Sebi's recent clarification mandates listed companies disclose promoter relatives, including in-laws and their entities, in shareholding filings, even without direct ownership. This move, intended to enhance transparency, has sparked debate among India Inc. Lawyers criticize it as "absurd" and "impractical," citing increased compliance burdens and the disclosure of sensitive personal information about unrelated individuals.

Sebi’s recent clarification that listed companies should disclose information about the relatives of the promoter including the spouse’s parents, the married children’s spouses, and their parents, as well as entities where these relatives hold over 20% in their shareholding filings, even if they do not own any shares in them, has sparked a debate within India Inc, with securities market lawyers calling it “absurd”, “impractical”, and “stretching logic”.

While the promoter group definition already includes the founder’s relatives like spouse's parents, married children’s spouses, and their parents, it is their disclosure requirement in shareholding filings that has come under focus, especially after Sebi explained this in its April FAQs.

For example, if a founder’s daughter is classified as a promoter, then the listed company must now disclose her husband (the son-in-law), the son-in-law’s parents and every entity in which the father-in-law owns over 20%, even if none of them have any shareholding, control or influence, in the listed company.

“The sweep of the definition of promoter group may have had its own intent, but it cannot be stretched to include relatives where there is no evidence of commonality.
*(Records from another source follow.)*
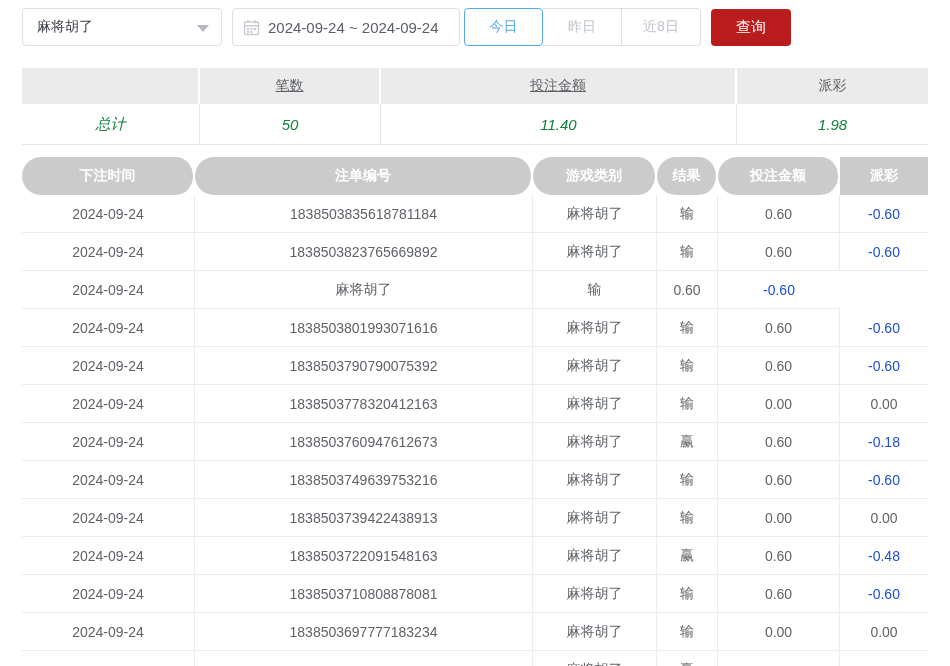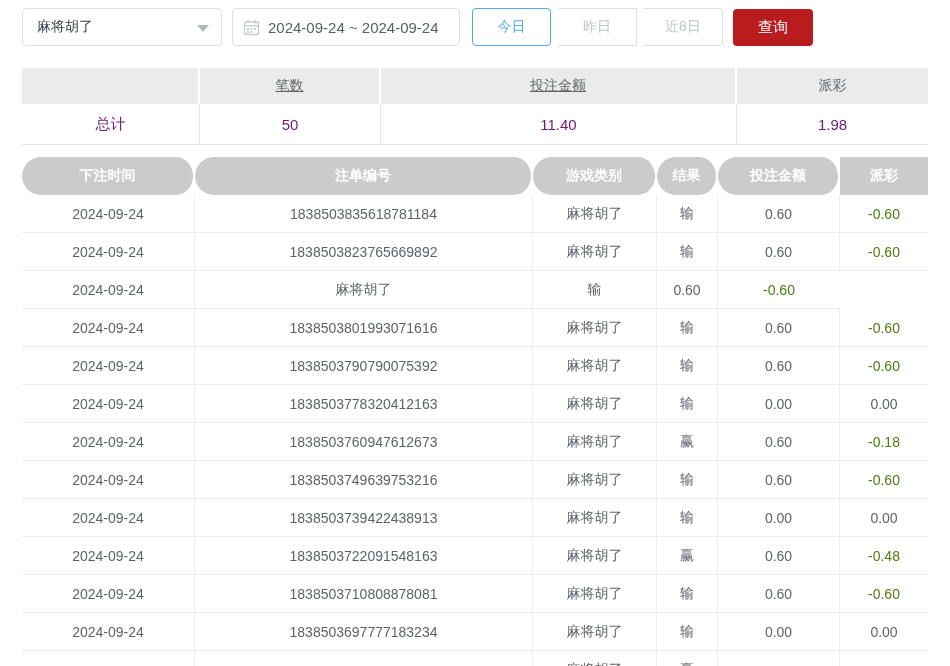"今日" .btn-group { gap: 7px -> none; margin-left: 12px -> 4px }
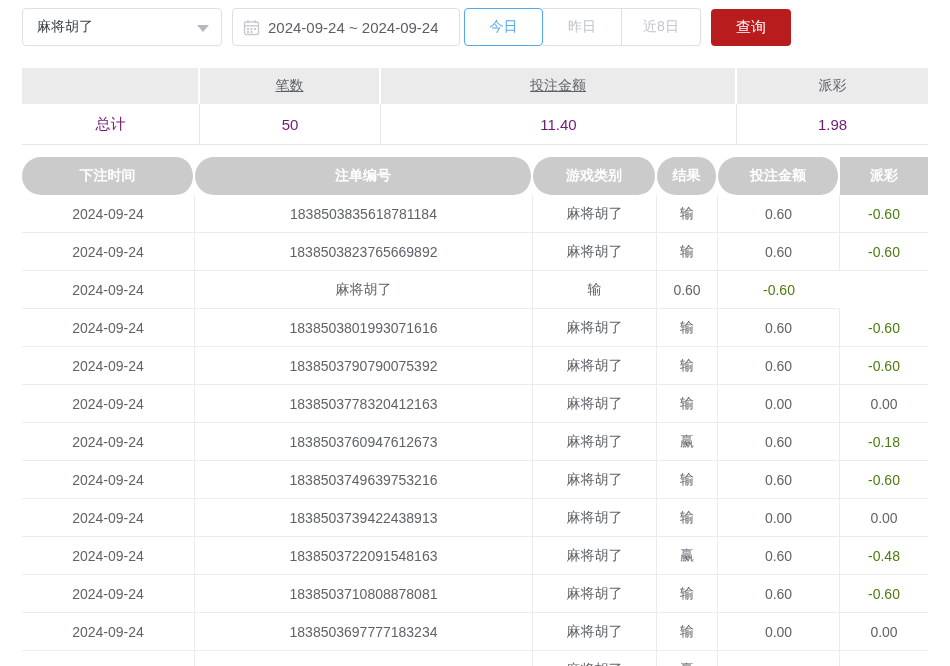"总计" .summary .sbody-cell { color: #701a75 -> #15803d; font-style: none -> italic }
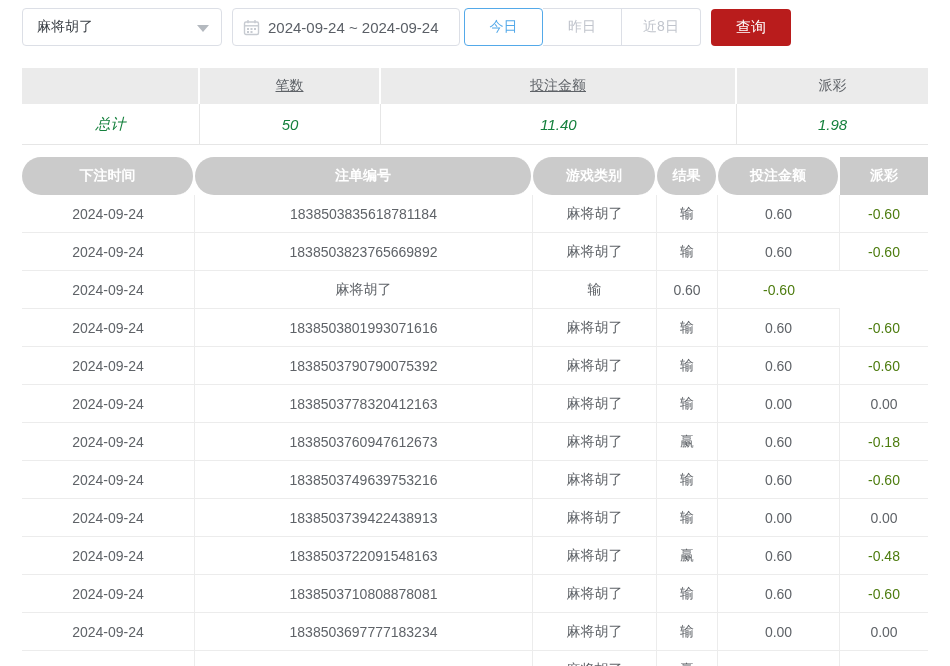"-0.60" .td.neg { color: #4d7c0f -> #1d4ed8 }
Sadly enough, Sebi rules require a listed company to list out the names of all such relatives’ entities, no matter whether there is a shareholding overlap or not. And all these entities will be identified as related parties too,” wrote Vinod Kothari of Vinod Kothari Consultants, in the firm’s blog.

Katalyst Advisors’ partner Binoy Parikh said: “Companies will now have to collect and publicly disclose highly personal and sensitive information about unrelated individuals — purely because they are related by marriage. This could include private family businesses of in-laws who may have nothing to do with the listed company.” In cases “where siblings run their own companies with no cross shareholdings, especially in cases of family settlements, then they would need to disclose each other’s entities.”

Sebi’s clarification is to enhance transparency and accountability in corporate governance. However, this would lead to increased compliance burdens and potential controversies.

“Many may argue that this is an unnecessary addition by Sebi, but the regulator has not attached any obligation to the people or entities whose names are getting added in such disclosures,” said Aendri Legal’s partner Ashish Pyasi, adding that “As a regulator, due to this entire disclosure, it becomes easier to determine the entire chain of people or entities who are related to the promoter group which will be helpful in the event of any issue.”